Dataset excerpts:
----

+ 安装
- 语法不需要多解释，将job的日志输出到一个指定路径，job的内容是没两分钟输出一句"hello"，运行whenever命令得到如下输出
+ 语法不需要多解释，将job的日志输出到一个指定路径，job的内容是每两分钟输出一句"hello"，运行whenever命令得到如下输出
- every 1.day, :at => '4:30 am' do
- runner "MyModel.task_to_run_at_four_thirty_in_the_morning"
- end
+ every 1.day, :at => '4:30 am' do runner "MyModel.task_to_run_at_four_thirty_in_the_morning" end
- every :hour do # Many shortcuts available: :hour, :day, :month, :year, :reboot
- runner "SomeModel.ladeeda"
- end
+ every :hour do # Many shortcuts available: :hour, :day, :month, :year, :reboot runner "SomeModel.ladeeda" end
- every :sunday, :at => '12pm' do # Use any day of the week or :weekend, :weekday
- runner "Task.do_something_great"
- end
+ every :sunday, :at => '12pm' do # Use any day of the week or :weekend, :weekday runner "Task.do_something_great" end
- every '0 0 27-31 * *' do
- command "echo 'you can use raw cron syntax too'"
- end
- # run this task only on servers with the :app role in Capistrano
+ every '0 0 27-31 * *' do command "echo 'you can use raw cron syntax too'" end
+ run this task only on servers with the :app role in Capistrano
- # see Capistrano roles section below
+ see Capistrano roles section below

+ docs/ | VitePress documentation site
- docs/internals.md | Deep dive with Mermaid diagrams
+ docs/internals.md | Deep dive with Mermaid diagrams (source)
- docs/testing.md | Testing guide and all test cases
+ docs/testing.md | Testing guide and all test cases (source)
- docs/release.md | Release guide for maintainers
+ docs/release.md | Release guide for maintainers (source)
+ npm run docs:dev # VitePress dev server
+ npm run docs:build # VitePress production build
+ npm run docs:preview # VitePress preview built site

----

_Try it_: If a line in the records above holds the string "maintainers", copy it.

_Solution to the problem_:
- docs/release.md | Release guide for maintainers
+ docs/release.md | Release guide for maintainers (source)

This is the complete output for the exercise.